→ Exercise prompt: This exercise asks for every record to be output again exactly.

----- Exercise data -----

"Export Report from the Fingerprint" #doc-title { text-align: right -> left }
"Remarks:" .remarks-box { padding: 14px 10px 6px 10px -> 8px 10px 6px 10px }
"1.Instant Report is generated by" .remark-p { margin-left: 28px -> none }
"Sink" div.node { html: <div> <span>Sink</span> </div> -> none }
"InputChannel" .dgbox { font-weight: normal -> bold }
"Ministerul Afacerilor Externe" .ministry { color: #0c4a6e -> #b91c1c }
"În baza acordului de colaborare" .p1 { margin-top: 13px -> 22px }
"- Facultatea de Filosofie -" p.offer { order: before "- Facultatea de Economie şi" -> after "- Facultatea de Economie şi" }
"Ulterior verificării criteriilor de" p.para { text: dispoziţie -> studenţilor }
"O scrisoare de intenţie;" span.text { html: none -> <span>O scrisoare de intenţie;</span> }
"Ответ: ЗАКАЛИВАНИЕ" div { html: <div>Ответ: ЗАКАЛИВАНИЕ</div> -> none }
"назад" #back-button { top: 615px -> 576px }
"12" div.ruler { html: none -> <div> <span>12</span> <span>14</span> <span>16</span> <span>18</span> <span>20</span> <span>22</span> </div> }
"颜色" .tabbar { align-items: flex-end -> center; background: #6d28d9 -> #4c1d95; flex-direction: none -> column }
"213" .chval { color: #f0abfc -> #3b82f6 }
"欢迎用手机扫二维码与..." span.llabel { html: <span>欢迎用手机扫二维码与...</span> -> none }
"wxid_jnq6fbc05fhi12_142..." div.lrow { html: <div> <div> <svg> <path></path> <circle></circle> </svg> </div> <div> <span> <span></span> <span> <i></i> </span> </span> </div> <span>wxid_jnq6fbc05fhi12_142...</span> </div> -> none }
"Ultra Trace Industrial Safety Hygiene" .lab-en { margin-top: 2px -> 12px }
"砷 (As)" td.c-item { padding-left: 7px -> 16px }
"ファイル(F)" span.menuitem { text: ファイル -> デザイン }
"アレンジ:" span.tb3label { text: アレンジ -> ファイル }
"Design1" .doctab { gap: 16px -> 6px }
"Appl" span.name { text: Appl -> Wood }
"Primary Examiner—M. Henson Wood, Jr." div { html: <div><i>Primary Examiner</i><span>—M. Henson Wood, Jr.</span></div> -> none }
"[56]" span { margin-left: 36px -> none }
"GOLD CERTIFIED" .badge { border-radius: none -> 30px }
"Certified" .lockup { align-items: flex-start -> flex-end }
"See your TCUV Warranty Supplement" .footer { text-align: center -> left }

-----

→ Solution to this exercise:
"Export Report from the Fingerprint" #doc-title { text-align: right -> left }
"Remarks:" .remarks-box { padding: 14px 10px 6px 10px -> 8px 10px 6px 10px }
"1.Instant Report is generated by" .remark-p { margin-left: 28px -> none }
"Sink" div.node { html: <div> <span>Sink</span> </div> -> none }
"InputChannel" .dgbox { font-weight: normal -> bold }
"Ministerul Afacerilor Externe" .ministry { color: #0c4a6e -> #b91c1c }
"În baza acordului de colaborare" .p1 { margin-top: 13px -> 22px }
"- Facultatea de Filosofie -" p.offer { order: before "- Facultatea de Economie şi" -> after "- Facultatea de Economie şi" }
"Ulterior verificării criteriilor de" p.para { text: dispoziţie -> studenţilor }
"O scrisoare de intenţie;" span.text { html: none -> <span>O scrisoare de intenţie;</span> }
"Ответ: ЗАКАЛИВАНИЕ" div { html: <div>Ответ: ЗАКАЛИВАНИЕ</div> -> none }
"назад" #back-button { top: 615px -> 576px }
"12" div.ruler { html: none -> <div> <span>12</span> <span>14</span> <span>16</span> <span>18</span> <span>20</span> <span>22</span> </div> }
"颜色" .tabbar { align-items: flex-end -> center; background: #6d28d9 -> #4c1d95; flex-direction: none -> column }
"213" .chval { color: #f0abfc -> #3b82f6 }
"欢迎用手机扫二维码与..." span.llabel { html: <span>欢迎用手机扫二维码与...</span> -> none }
"wxid_jnq6fbc05fhi12_142..." div.lrow { html: <div> <div> <svg> <path></path> <circle></circle> </svg> </div> <div> <span> <span></span> <span> <i></i> </span> </span> </div> <span>wxid_jnq6fbc05fhi12_142...</span> </div> -> none }
"Ultra Trace Industrial Safety Hygiene" .lab-en { margin-top: 2px -> 12px }
"砷 (As)" td.c-item { padding-left: 7px -> 16px }
"ファイル(F)" span.menuitem { text: ファイル -> デザイン }
"アレンジ:" span.tb3label { text: アレンジ -> ファイル }
"Design1" .doctab { gap: 16px -> 6px }
"Appl" span.name { text: Appl -> Wood }
"Primary Examiner—M. Henson Wood, Jr." div { html: <div><i>Primary Examiner</i><span>—M. Henson Wood, Jr.</span></div> -> none }
"[56]" span { margin-left: 36px -> none }
"GOLD CERTIFIED" .badge { border-radius: none -> 30px }
"Certified" .lockup { align-items: flex-start -> flex-end }
"See your TCUV Warranty Supplement" .footer { text-align: center -> left }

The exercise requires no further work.